Aturan penggunaan tot tot wuk wuk itu sebenarnya sudah ada dalam Undang-Undang Nomor 22 tahun 2009 tentang lalu lintas dan angkutan jalan. Lantas kenapa tot tot wuk wuk mengundang protes?
Di tengah kemacetan parah yang menaikan emosi para pengendara, suara tot tot wuk wuk itu mengandung arti untuk memaksa kendaraan lain untuk memberi jalan kepada kendaraan yang dikawal. paksa memaksa inilah yang bikin emosi pengendara makin naik sehingga timbul amarah atau paking tidak rasa jengkel.
Buat saya sendiri, suara dan lampu biru berkedip itu memang mengganggu. Saya tak tahan menatap lampu dengan sinar biru itu, apalagi yang berkedip. Tetapi yang membuat saya jengkel adalah kendaraan pengawal lantas memotong jalur saya dan “memerintahkan” saya untuk memberi jalan kepada kendaraan yang dikawalnya. Ini yang bikin saya jengkel.
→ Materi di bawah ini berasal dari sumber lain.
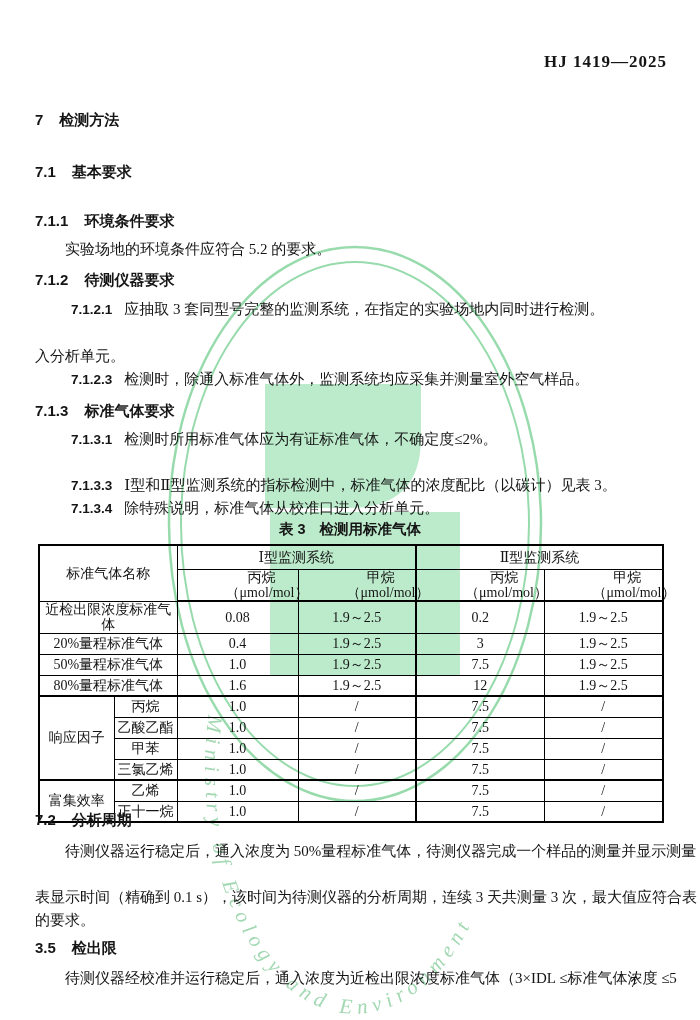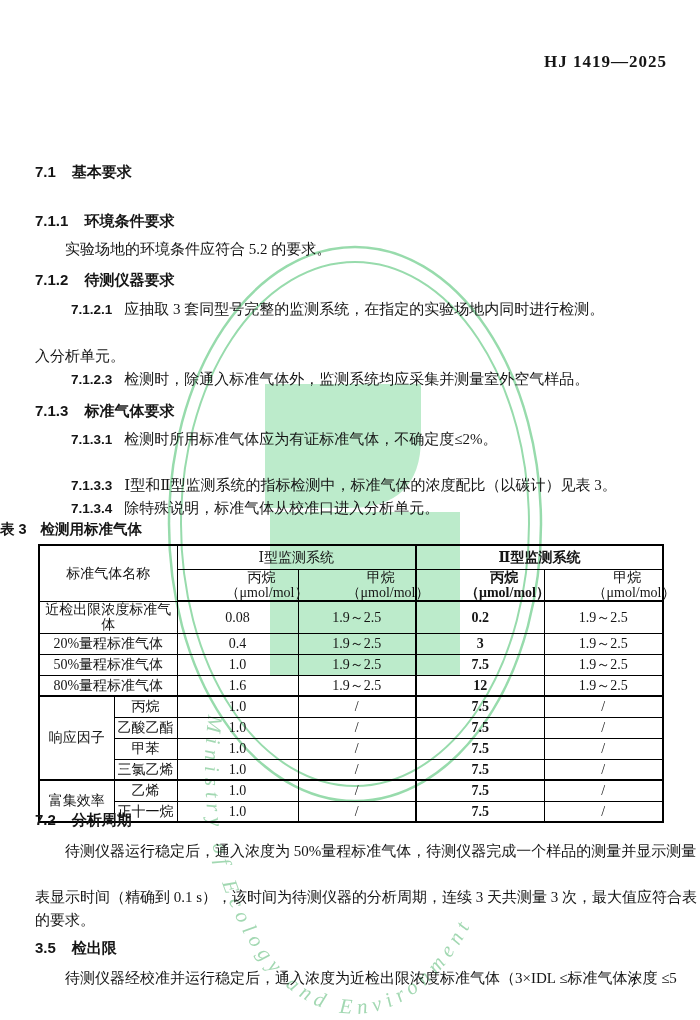--- a/index.html
+++ b/index.html
@@ -57,6 +57,9 @@
 
   <div class="doc-code">HJ 1419—2025</div>
 
+  <div class="line h" style="top:110px">
+    <span class="num">7</span><span>检测方法</span>
+  </div>
 
   <div class="line h" style="top:162px">
     <span class="num">7.1</span><span>基本要求</span>

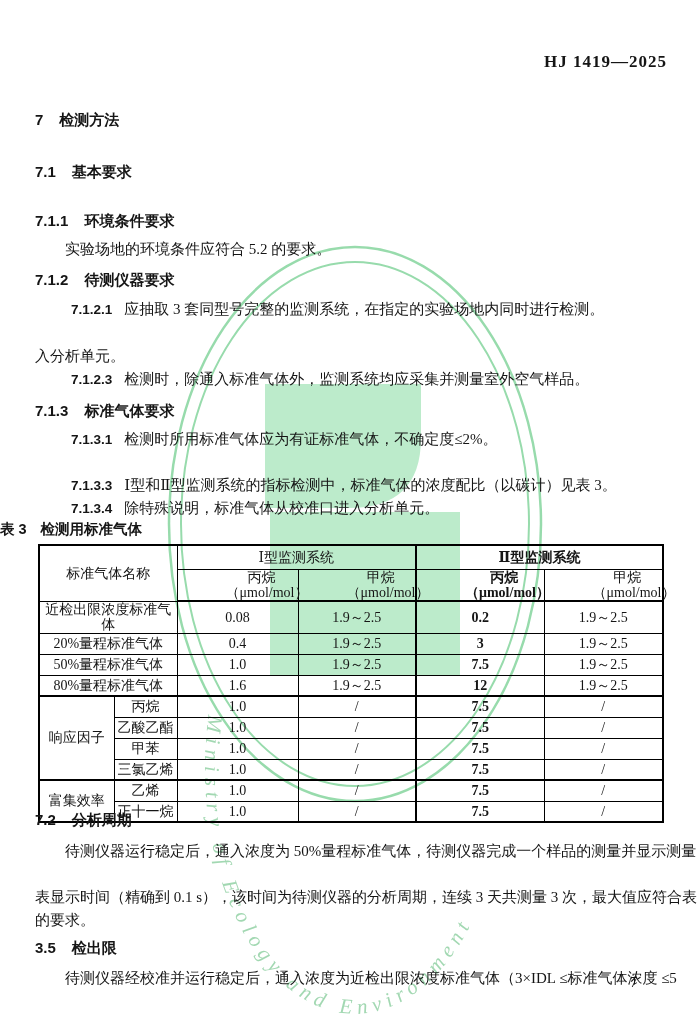--- a/index.html
+++ b/index.html
@@ -19,7 +19,7 @@
     font-family:"Liberation Serif","DejaVu Serif",serif;font-weight:bold;
     font-size:17px;letter-spacing:1px;
   }
-  .tcap{position:absolute;top:520px;left:0;width:700px;text-align:left;
+  .tcap{position:absolute;top:520px;left:0;width:700px;text-align:center;
     font-family:"Liberation Sans","DejaVu Sans",sans-serif;font-weight:bold;font-size:14.5px;}
   .tcap .gap{display:inline-block;width:14px;}
   table.t3{

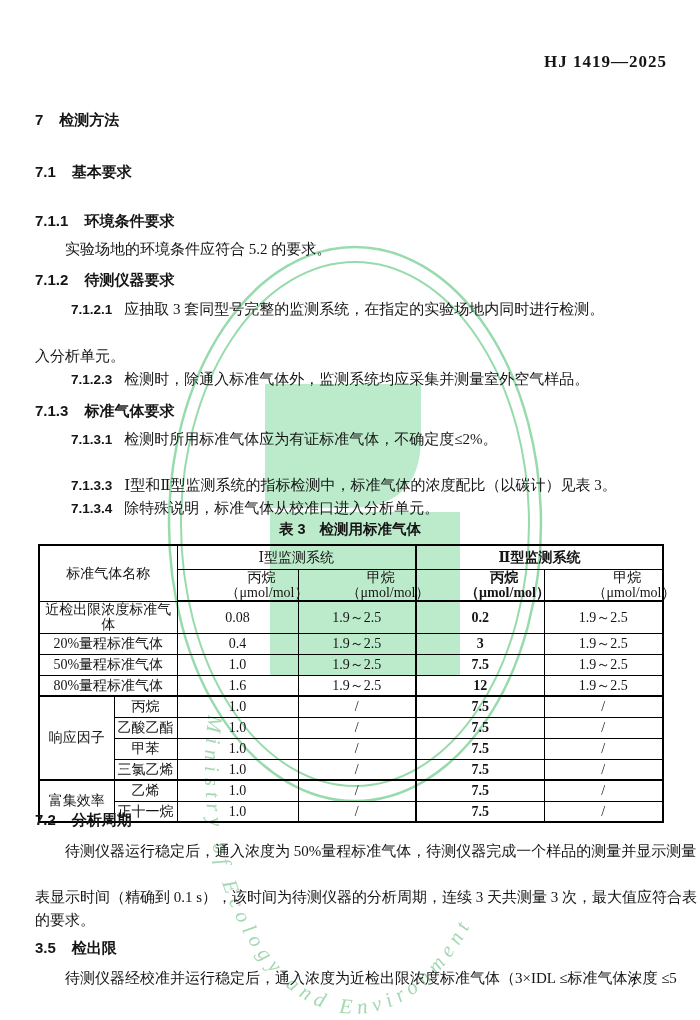--- a/index.html
+++ b/index.html
@@ -32,7 +32,7 @@
   .t3 tbody tr{height:21px;}
   .t3 tr.hdr2 th{border-bottom-width:2px;padding-left:48px;}
   .t3 tr.sep td{border-top-width:2px;}
-  .t3 .vsep{border-left-width:2px;font-weight:bold;}
+  .t3 .vsep{border-left-width:2px;}
   .pageno{position:absolute;top:974px;left:630px;font-size:15px;}
 </style>
 </head>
Kalaulah yang meminta jalan itu kendaraan pemadam kebakaran atau ambulans, saya dengan senang hati berusaha memberi jalan kepada mereka. Tapi untuk kendaraan lain, saya kok tidak rela.
Semoga gerakan stop tot tot wuk wuk ini mendapat tanggapan positif dari yang berwenang, bukannya lantas mengganti suara sirine menjadi tit tit wik wik dan memakai lampu rotator warna pink.